◆ Directions:
Repeat the lines of the data that follow, please, starting at the first and stopping after the one with "Liset van der".

◆ Records provided:
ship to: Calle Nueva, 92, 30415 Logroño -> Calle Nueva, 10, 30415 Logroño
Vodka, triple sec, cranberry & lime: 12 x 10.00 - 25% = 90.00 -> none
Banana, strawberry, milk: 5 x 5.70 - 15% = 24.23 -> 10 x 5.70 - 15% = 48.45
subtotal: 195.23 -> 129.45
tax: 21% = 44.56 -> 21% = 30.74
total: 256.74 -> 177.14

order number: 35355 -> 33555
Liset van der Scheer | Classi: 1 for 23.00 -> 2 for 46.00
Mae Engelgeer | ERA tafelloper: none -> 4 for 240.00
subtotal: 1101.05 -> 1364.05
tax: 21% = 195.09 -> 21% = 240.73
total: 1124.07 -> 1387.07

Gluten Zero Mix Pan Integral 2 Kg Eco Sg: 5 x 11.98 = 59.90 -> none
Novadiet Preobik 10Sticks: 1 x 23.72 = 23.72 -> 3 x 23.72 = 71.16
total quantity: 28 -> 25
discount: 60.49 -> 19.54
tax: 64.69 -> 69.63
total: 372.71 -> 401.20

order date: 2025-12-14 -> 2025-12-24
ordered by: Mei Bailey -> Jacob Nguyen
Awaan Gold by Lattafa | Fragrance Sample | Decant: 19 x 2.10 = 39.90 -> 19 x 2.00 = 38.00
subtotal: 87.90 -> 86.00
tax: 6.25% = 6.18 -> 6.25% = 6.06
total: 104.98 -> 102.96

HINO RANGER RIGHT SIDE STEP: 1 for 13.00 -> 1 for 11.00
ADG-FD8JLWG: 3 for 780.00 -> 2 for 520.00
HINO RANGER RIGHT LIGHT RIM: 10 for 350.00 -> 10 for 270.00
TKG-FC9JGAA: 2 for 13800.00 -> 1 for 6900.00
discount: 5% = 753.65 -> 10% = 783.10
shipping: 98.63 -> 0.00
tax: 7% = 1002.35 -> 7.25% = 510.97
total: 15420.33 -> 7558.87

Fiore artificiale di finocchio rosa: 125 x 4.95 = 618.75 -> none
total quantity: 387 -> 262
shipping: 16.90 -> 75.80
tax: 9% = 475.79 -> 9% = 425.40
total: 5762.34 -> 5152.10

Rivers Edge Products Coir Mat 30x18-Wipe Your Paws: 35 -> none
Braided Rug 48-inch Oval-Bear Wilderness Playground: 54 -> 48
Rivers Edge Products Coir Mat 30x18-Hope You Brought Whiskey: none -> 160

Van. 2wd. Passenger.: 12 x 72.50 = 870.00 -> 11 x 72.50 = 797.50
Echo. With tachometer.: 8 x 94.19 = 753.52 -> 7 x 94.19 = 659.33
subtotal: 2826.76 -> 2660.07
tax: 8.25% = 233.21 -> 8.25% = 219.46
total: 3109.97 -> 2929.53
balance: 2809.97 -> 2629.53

◆ Finished task:
ship to: Calle Nueva, 92, 30415 Logroño -> Calle Nueva, 10, 30415 Logroño
Vodka, triple sec, cranberry & lime: 12 x 10.00 - 25% = 90.00 -> none
Banana, strawberry, milk: 5 x 5.70 - 15% = 24.23 -> 10 x 5.70 - 15% = 48.45
subtotal: 195.23 -> 129.45
tax: 21% = 44.56 -> 21% = 30.74
total: 256.74 -> 177.14

order number: 35355 -> 33555
Liset van der Scheer | Classi: 1 for 23.00 -> 2 for 46.00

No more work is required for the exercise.